¿Qué es el burnout silencioso y cómo detectarlo?
A diferencia del burnout clásico (que suele manifestarse con bajas, absentismo, etc.) el burnout silencioso se esconde detrás de un rendimiento altoA diferencia del burnout clásico (que suele manifestarse con bajas médicas, absentismo o síntomas físicos), el burnout silencioso se esconde detrás de un rendimiento alto. Es decir, los empleados siguen cumpliendo objetivos, pero internamente están desconectados y exhaustos.
El burnout silencioso puede aparecer en cualquier nivel de la organización, en España, estudios recientes indican que el 87% de los profesionales afirma haberlo experimentado, mientras que el 85% considera que su empresa no está preparada para detectarlo.
Los mandos intermedios son los más vulnerables: deben equilibrar las exigencias de la dirección con la gestión diaria de sus equipos.
Carácter cíclico del burnout
El estrés laboral suele manifestarse en períodos de alta intensidad seguidos de fases más tranquilas, pero estos ciclos acaban generando un patrón de desgaste recurrente.
En muchos casos, el empleado/a se recupera parcialmente en las fases de menor carga, lo que aumenta el riesgo de burnout en cada nuevo ciclo.
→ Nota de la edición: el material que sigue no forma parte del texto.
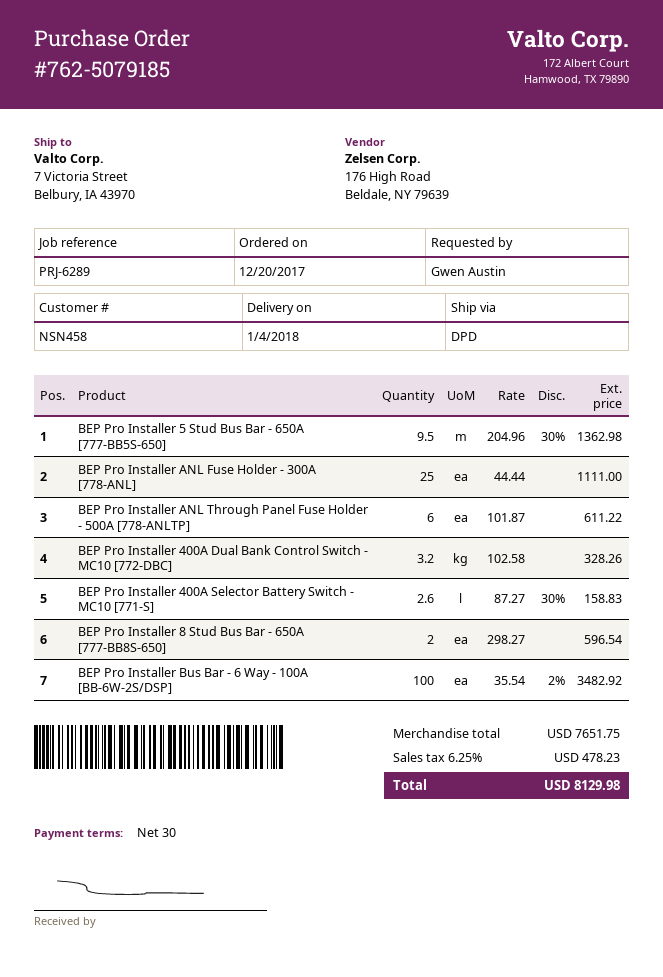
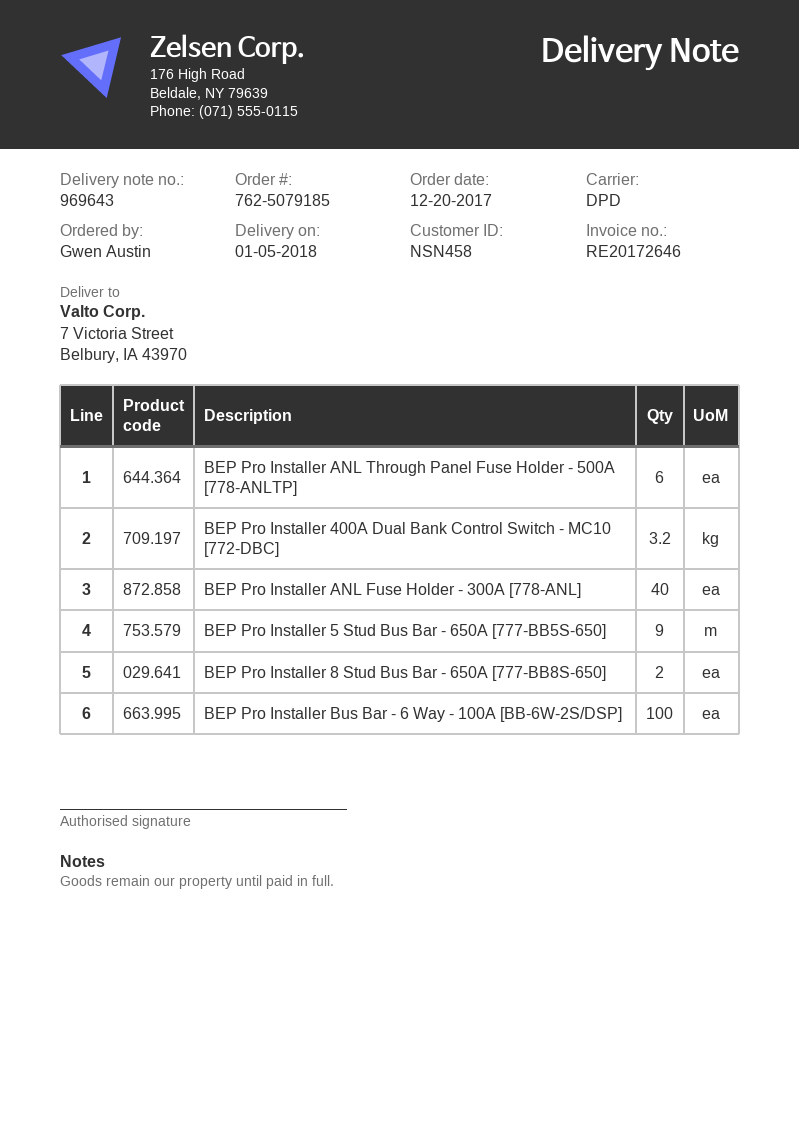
delivery date: 2018-01-04 -> 2018-01-05
BEP Pro Installer 5 Stud Bus Bar - 650A [777-BB5S-650]: 9.5 -> 9
BEP Pro Installer ANL Fuse Holder - 300A [778-ANL]: 25 -> 40
BEP Pro Installer 400A Selector Battery Switch - MC10 [771-S]: 2.6 -> none

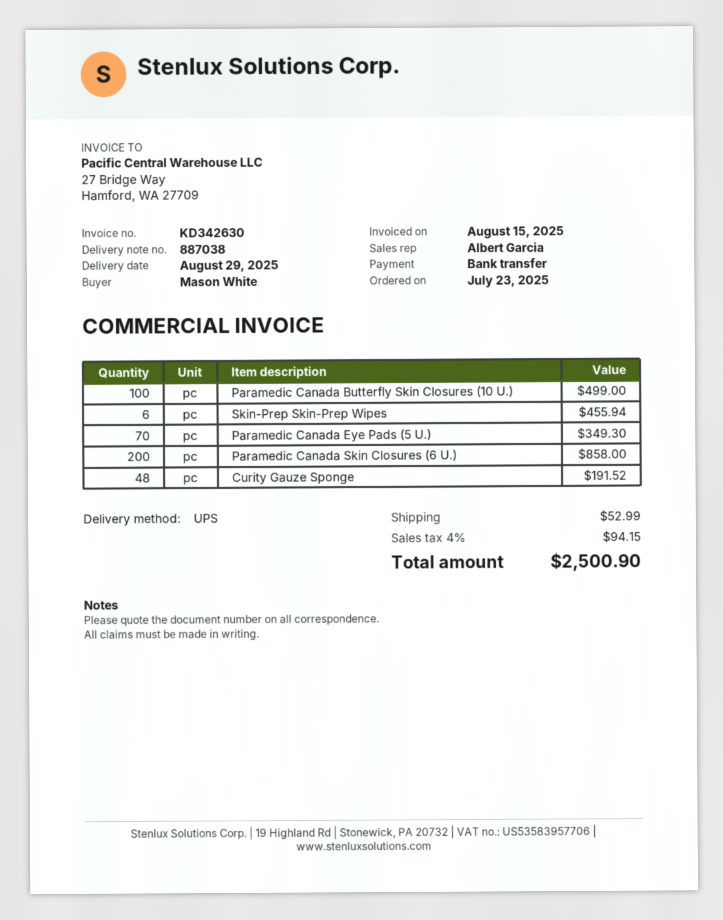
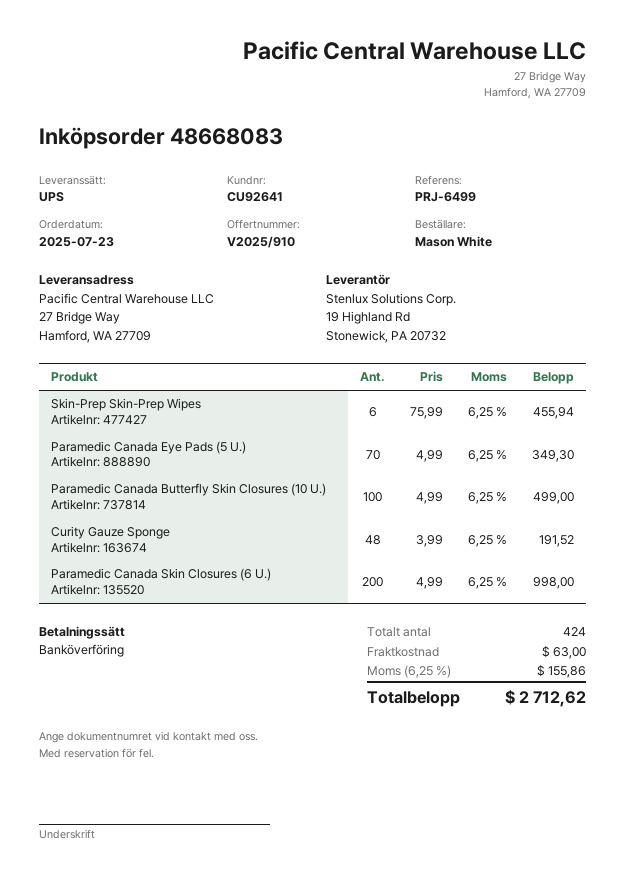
Paramedic Canada Skin Closures (6 U.): 200 for 858.00 -> 200 for 998.00
shipping: 52.99 -> 63.00
tax: 4% = 94.15 -> 6.25% = 155.86
total: 2500.90 -> 2712.62

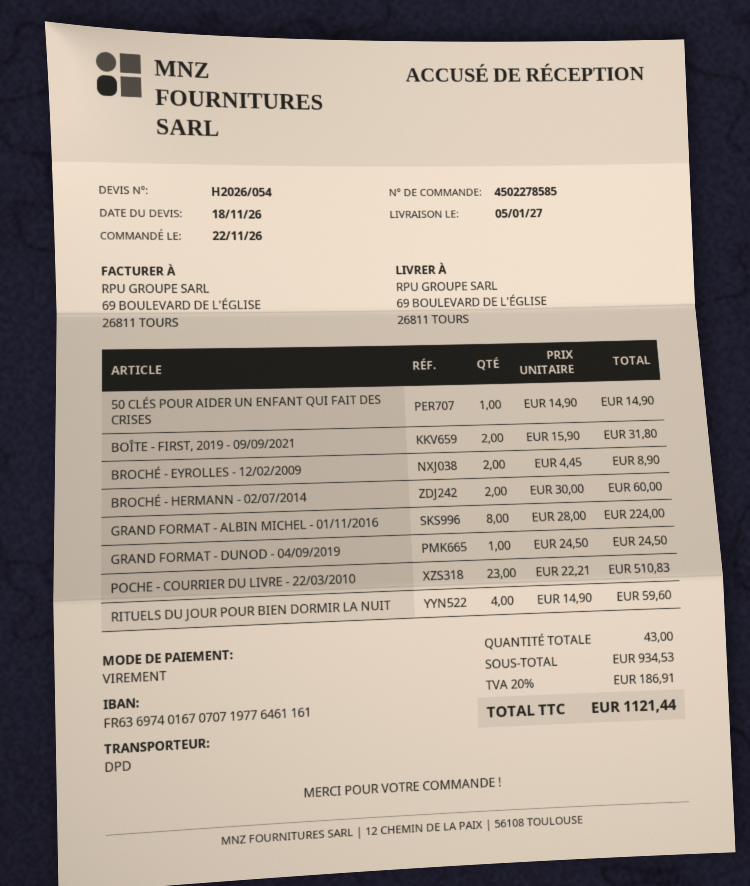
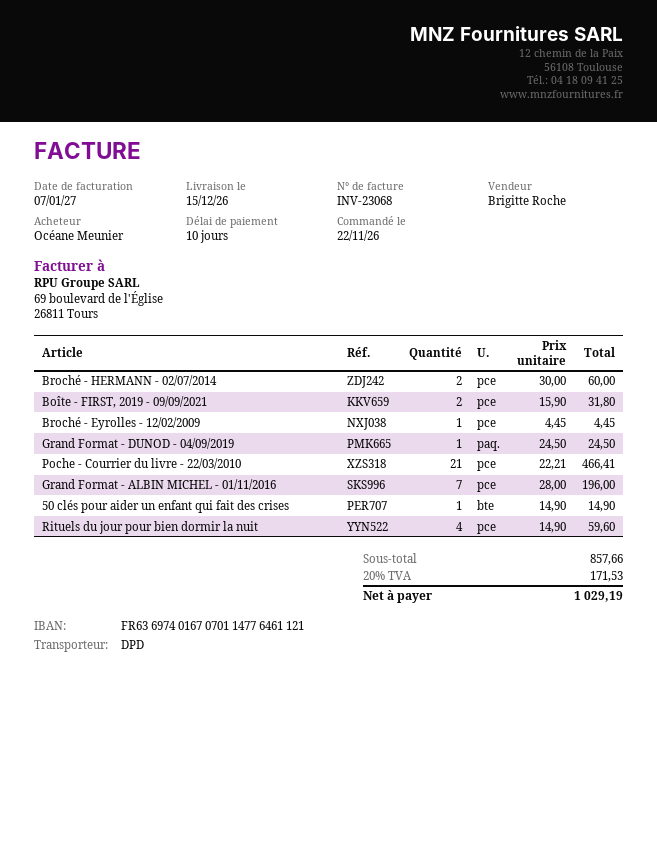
delivery date: 2027-01-05 -> 2026-12-15
bank account: FR6369740167070719776461161 -> FR6369740167070114776461121
BROCHÉ - EYROLLES - 12/02/2009: 2 x 4.45 = 8.90 -> 1 x 4.45 = 4.45
GRAND FORMAT - ALBIN MICHEL - 01/11/2016: 8 x 28.00 = 224.00 -> 7 x 28.00 = 196.00
POCHE - COURRIER DU LIVRE - 22/03/2010: 23 x 22.21 = 510.83 -> 21 x 22.21 = 466.41
subtotal: 934.53 -> 857.66
tax: 20% = 186.91 -> 20% = 171.53
total: 1121.44 -> 1029.19

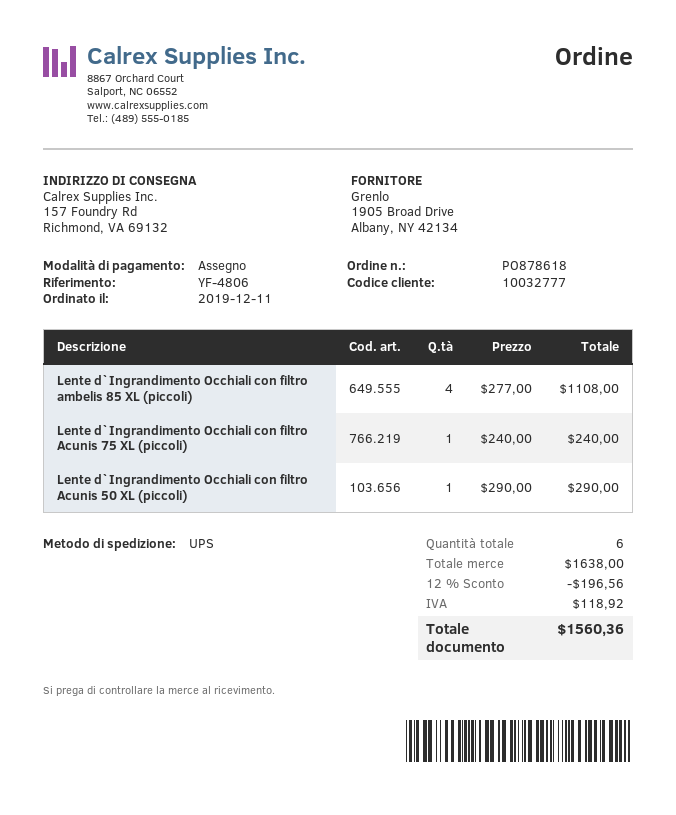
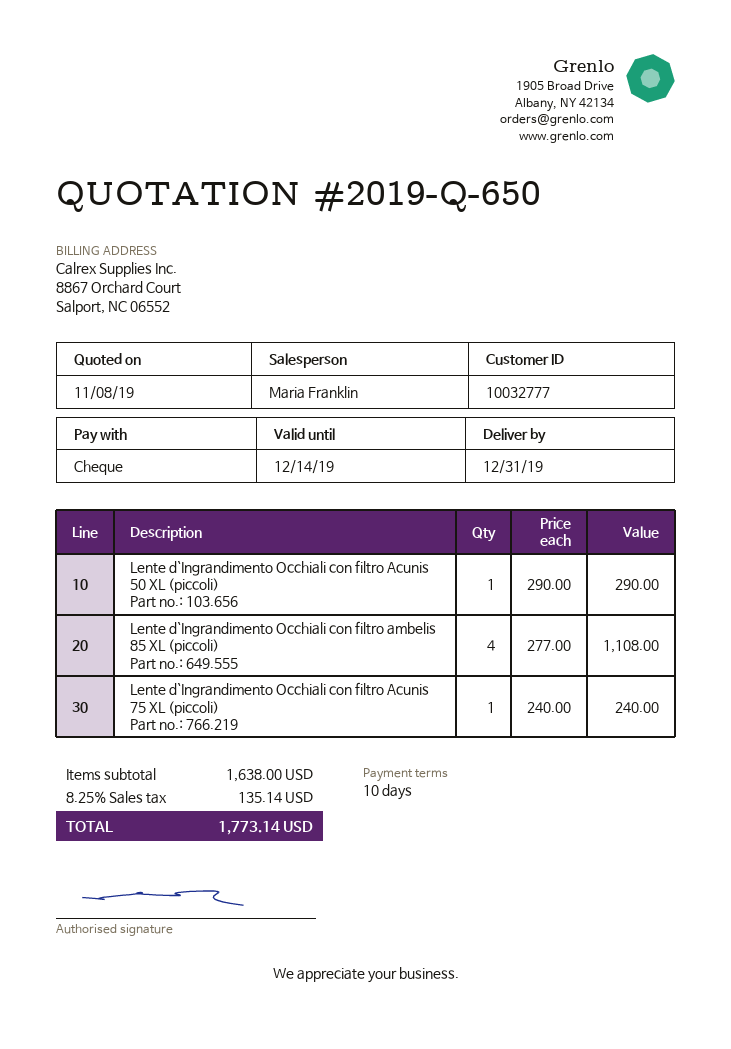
discount: 12% = 196.56 -> none
tax: 118.92 -> 135.14
total: 1560.36 -> 1773.14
Con todo esto, las empresas deben trabajar en mecanismos de detección de burnout silencioso, de manera de ofrecer al empleado/a la posibilidad de recuperarse y encontrar nuevamente su propósito en el trabajo.
Señales del burnout que Recursos Humanos debe observar
Como hemos visto, el empleado/a no comunica su situación abiertamente, sin embargo, hay indicadores sutiles que alertan sobre lo que está ocurriendo:
- Hiperproductividad constante: empleados/as que nunca bajan el ritmo, sin pausas ni desconexión.
- Autoexigencia extrema: trabajan más horas de las necesarias, con un nivel de perfeccionismo insostenible.
- Baja participación en equipo: menor implicación en reuniones y proyectos transversales.
- Creatividad reducida: escasa generación de ideas nuevas o propuestas de mejora.
- Distancia emocional: respuestas frías y menor interacción social con compañeros/as.
¿Cómo puede actuar Recursos Humanos?
Ante el reto del burnout silencioso, el papel de Recursos Humanos es clave para anticipar y prevenir sus efectos. No basta con medir resultados, es necesario impulsar prácticas que refuercen el bienestar y el liderazgo empático.
Veamos algunas de ellas:
- Espacios de diálogo regulares: fomentar conversaciones entre equipos y reuniones individuales que trasciendan las métricas de rendimiento.
- Encuestas de clima y bienestar: incluir preguntas sobre carga emocional, motivación y percepción de apoyo organizativo.
- Formación a managers: enseñarles a identificar señales de desconexión emocional de su equipo y a fomentar un liderazgo empático.
- Políticas de desconexión digital y flexibilidad: garantizar que los equipos tengan tiempo real de descanso.
- Programas de apoyo psicológico y coaching: ofrecer recursos accesibles y confidenciales para quienes lo necesiten.
Conclusión
El burnout silencioso representa un desafío estratégico para las organizaciones. Si no se detecta a tiempo, provoca rotación inesperada, pérdida de talento clave y un deterioro de la cultura corporativa.
En un entorno donde la adaptabilidad y los objetivos presionan a los empleados, cuidar su salud mental es esencial para garantizar compromiso, confianza y sostenibilidad empresarial a largo plazo.